** DATA RECORDS follows **
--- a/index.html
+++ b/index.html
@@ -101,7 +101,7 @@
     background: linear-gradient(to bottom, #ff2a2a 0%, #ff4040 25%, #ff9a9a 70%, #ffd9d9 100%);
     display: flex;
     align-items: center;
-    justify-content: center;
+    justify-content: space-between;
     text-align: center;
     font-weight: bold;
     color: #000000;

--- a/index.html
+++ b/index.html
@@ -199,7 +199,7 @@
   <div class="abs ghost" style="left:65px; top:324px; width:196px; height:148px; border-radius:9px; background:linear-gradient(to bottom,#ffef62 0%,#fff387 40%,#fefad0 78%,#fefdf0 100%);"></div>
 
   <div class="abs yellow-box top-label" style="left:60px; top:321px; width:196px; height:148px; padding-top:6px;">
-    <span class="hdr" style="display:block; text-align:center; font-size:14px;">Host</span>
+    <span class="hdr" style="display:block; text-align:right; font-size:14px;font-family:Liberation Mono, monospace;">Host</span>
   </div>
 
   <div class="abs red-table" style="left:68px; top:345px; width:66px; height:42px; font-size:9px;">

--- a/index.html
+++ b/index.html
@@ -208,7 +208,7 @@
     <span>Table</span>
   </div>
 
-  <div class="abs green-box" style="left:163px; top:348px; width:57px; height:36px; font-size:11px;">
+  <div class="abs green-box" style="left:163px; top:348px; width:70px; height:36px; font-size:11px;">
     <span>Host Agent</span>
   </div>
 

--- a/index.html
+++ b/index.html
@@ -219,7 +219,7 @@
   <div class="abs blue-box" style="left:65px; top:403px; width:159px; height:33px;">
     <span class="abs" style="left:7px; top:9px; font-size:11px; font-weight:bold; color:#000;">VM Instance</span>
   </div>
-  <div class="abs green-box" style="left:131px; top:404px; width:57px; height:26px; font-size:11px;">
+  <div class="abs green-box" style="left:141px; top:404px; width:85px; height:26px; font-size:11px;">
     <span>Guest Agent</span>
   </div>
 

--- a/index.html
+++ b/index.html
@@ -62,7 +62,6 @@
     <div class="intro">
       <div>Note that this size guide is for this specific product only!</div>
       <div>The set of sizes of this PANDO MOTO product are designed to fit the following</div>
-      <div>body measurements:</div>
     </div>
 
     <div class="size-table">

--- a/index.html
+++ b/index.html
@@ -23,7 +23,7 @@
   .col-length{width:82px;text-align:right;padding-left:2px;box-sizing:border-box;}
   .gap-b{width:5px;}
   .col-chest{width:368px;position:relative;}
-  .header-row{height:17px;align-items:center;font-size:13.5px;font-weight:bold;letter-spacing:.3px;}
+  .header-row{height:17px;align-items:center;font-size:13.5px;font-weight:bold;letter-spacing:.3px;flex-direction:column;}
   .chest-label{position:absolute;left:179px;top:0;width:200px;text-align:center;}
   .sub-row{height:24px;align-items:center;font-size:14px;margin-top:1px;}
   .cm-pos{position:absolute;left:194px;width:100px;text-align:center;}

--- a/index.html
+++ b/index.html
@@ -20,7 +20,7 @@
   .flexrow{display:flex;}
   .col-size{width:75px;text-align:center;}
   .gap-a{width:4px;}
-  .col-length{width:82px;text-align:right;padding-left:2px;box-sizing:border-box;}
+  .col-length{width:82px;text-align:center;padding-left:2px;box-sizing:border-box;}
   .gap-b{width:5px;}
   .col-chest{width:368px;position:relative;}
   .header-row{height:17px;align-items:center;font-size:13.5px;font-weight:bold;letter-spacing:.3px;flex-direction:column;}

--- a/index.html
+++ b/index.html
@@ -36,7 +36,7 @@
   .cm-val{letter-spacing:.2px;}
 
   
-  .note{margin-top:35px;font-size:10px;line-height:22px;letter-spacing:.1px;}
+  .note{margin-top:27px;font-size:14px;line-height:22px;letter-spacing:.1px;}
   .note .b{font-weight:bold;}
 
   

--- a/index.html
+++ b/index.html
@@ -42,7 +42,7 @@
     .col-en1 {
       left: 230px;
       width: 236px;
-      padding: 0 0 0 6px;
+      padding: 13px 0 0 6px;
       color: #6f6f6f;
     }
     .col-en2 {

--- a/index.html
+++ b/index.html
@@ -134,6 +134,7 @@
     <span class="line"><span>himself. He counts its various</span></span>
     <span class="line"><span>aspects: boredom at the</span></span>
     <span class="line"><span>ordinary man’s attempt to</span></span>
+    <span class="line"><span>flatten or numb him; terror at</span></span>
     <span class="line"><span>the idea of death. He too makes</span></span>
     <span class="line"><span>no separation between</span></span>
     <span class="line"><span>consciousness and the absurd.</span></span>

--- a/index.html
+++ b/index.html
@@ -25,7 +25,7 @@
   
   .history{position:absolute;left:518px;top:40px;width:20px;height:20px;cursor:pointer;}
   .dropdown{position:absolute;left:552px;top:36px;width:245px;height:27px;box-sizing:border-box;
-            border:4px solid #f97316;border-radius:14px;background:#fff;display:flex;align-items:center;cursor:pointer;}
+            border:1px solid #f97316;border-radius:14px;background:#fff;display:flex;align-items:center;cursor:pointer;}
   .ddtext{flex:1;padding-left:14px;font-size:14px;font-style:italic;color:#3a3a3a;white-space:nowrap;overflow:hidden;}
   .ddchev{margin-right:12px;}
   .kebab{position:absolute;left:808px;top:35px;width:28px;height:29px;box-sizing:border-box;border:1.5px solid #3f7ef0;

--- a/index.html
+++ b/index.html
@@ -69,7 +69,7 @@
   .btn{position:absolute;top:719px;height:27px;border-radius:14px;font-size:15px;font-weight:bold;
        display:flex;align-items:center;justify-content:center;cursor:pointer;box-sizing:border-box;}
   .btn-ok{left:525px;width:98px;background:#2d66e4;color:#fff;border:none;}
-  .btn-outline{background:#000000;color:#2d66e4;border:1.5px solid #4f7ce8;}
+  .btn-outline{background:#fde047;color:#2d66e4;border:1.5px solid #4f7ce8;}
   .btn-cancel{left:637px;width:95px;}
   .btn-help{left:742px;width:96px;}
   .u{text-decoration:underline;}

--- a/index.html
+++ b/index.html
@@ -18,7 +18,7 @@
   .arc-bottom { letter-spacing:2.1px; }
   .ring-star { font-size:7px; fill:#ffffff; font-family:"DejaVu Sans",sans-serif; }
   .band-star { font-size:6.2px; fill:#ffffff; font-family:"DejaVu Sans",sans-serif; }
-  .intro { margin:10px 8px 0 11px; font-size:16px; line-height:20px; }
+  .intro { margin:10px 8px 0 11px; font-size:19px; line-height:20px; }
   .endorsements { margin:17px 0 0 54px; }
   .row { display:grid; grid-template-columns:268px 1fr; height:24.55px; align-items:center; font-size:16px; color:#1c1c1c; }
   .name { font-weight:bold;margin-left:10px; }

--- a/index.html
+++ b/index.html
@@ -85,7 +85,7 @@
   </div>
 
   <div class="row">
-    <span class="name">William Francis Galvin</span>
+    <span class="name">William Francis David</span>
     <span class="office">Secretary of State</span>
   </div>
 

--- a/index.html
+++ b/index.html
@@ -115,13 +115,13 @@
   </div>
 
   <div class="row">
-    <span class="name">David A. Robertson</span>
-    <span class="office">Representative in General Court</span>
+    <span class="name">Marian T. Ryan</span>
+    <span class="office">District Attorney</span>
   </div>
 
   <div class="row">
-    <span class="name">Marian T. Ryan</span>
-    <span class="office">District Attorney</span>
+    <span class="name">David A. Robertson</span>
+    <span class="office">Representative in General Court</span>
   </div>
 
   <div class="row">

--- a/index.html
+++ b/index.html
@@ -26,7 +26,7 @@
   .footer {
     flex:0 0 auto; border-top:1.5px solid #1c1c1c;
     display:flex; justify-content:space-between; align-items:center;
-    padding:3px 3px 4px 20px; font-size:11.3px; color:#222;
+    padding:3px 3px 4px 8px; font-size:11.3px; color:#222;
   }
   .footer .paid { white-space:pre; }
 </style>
** End of DATA RECORDS **
▸ AIM OF THE EXERCISE
In the lines above, spot each one that contains the word "white" and copy it.

▸ REPLY TO THE TASK
   .ddtext{flex:1;padding-left:14px;font-size:14px;font-style:italic;color:#3a3a3a;white-space:nowrap;overflow:hidden;}
   .footer .paid { white-space:pre; }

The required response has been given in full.